Democrats win another voting victory in a swing state

Chalk up another legal victory for Democrats trying to open up the voting process in time for this year's election.

The attorney behind the party's courthouse campaign in battleground states, Marc Elias, announced Tuesday that one of his lawsuits has prompted Michigan to revise its system for validating signatures on absentee ballots.

Democrats have already successfully sued for changes in the signature-checking procedures of Florida, Georgia and Iowa. Those three and Michigan are all swing states in the presidential campaign, and all of their combined 67 electoral votes were secured by Donald Trump in 2016 by fewer than 10 percentage points.

The fight over handwriting analysis on ballots mailed in or dropped off at government offices was once a secondary aspect of this year's voting rights debate. But it's gained significant attention now, since absentee balloting looks guaranteed to surge nationwide as a consequence of the coronavirus pandemic.

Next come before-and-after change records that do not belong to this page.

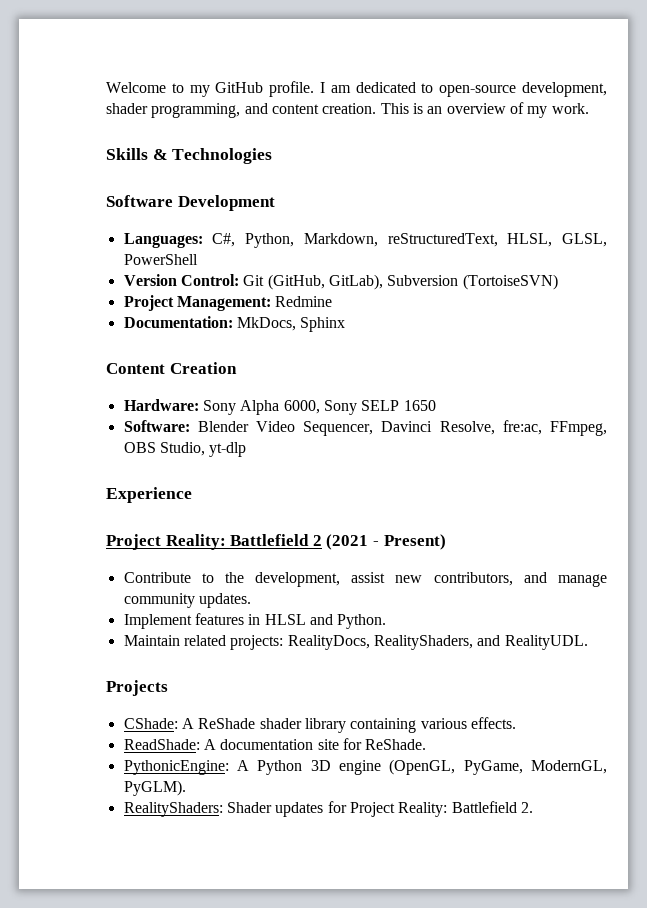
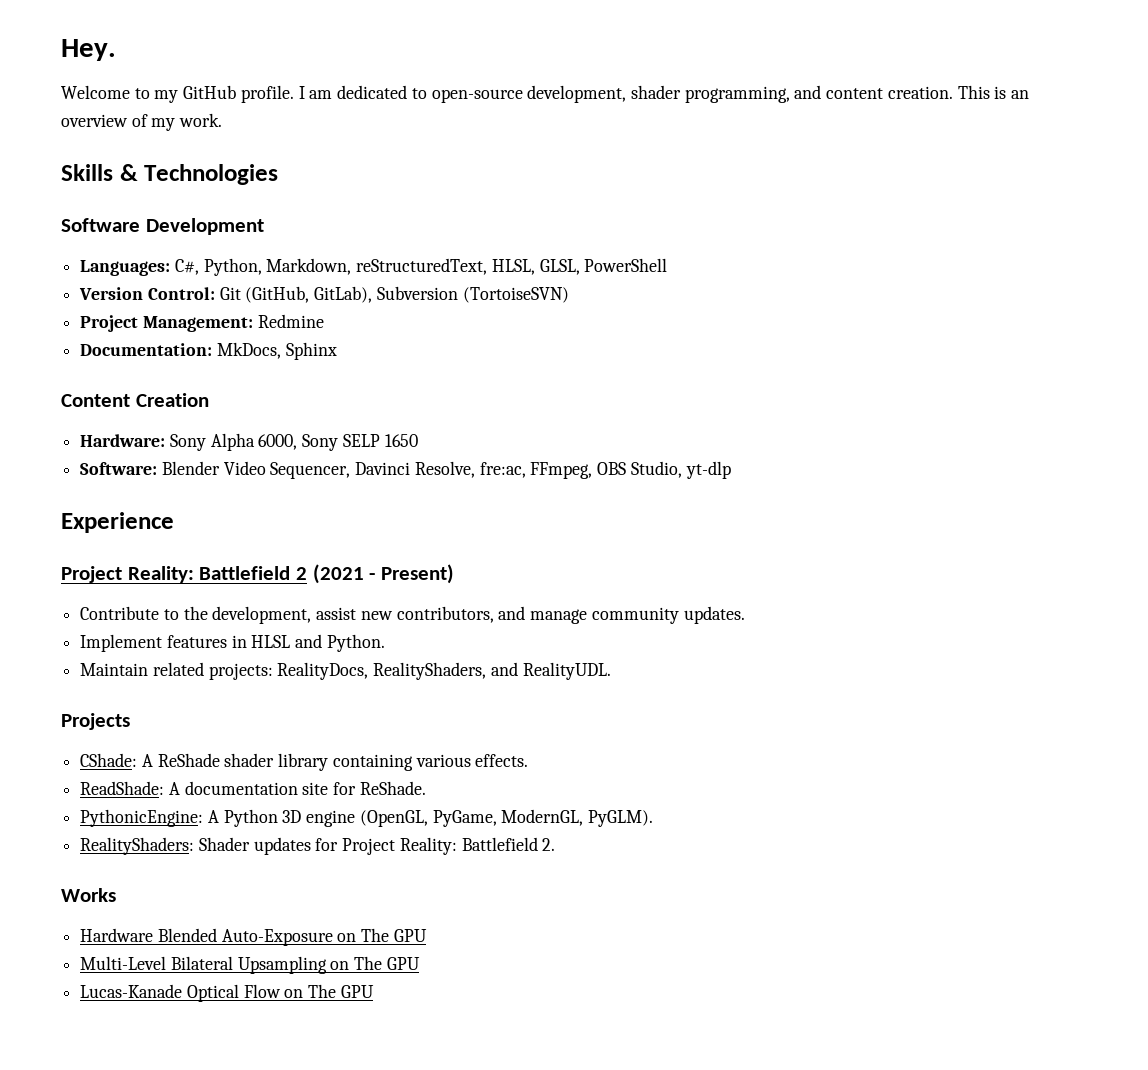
+ Hey.
+ Works
+ Hardware Blended Auto-Exposure on The GPU
+ Multi-Level Bilateral Upsampling on The GPU
+ Lucas-Kanade Optical Flow on The GPU

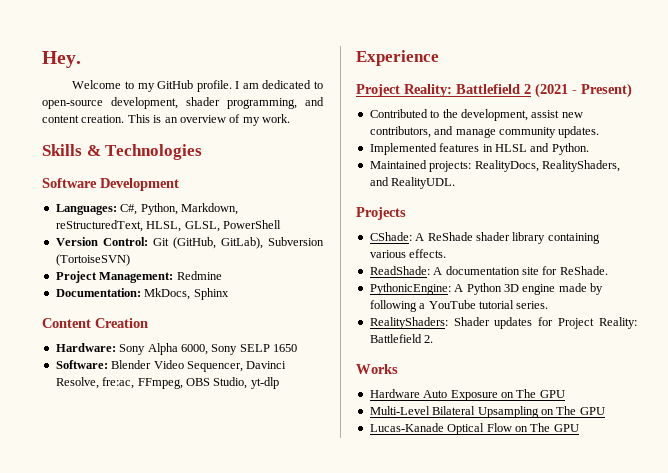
- Contribute to the development, assist new contributors, and manage community updates.
+ Contributed to the development, assist new contributors, and manage community updates.
- Implement features in HLSL and Python.
+ Implemented features in HLSL and Python.
- Maintain related projects: RealityDocs, RealityShaders, and RealityUDL.
+ Maintained projects: RealityDocs, RealityShaders, and RealityUDL.
- PythonicEngine: A Python 3D engine (OpenGL, PyGame, ModernGL, PyGLM).
+ PythonicEngine: A Python 3D engine made by following a YouTube tutorial series.
- Hardware Blended Auto-Exposure on The GPU
+ Hardware Auto Exposure on The GPU

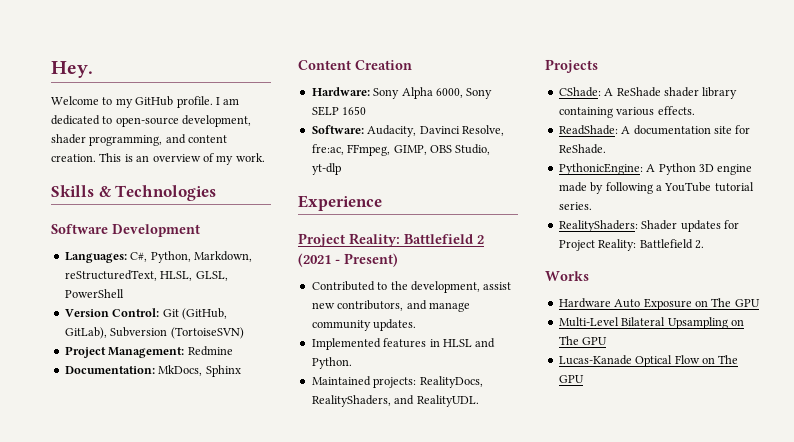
- Software: Blender Video Sequencer, Davinci Resolve, fre:ac, FFmpeg, OBS Studio, yt-dlp
+ Software: Audacity, Davinci Resolve, fre:ac, FFmpeg, GIMP, OBS Studio, yt-dlp

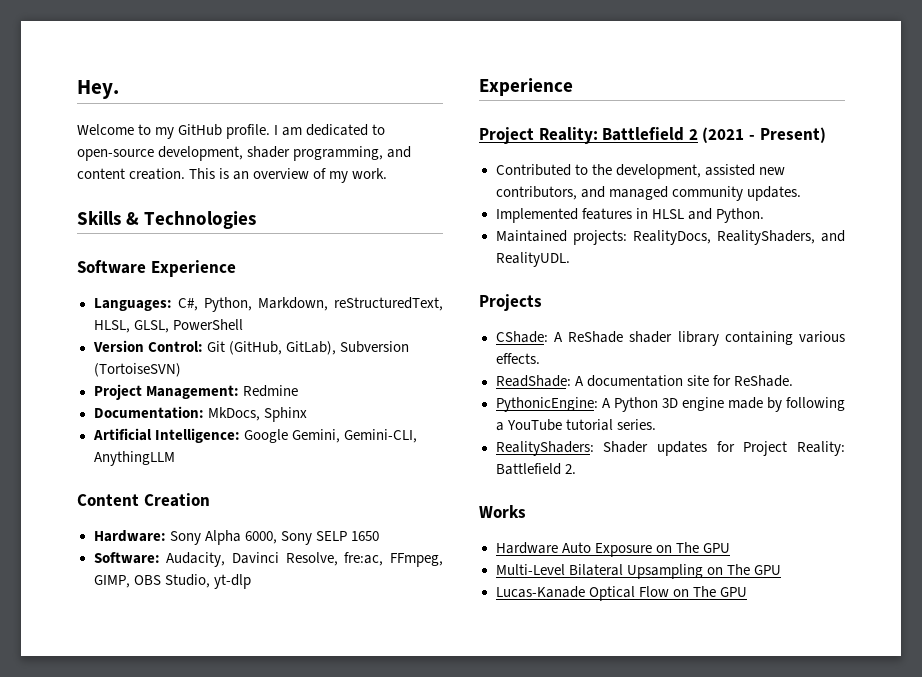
- Software Development
+ Software Experience
+ Artificial Intelligence: Google Gemini, Gemini-CLI, AnythingLLM
- Contributed to the development, assist new contributors, and manage community updates.
+ Contributed to the development, assisted new contributors, and managed community updates.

In Michigan, which Trump won by fewer than 11,000 votes out of more than 5 million tallied, absentee ballots could be rejected whenever election officials determined the signatures on the papers did not match the examples they had on file.

The lawsuit argued that leeway violated federal law and the Constitution because there was not any uniform standards or procedures for reviewing the signatures and the people doing the work lacked appropriate training. Also, the law does not require election officials to notify voters when their absentee ballots or applications were rejected, nor is there a process to fix the situation even if it is discovered in time.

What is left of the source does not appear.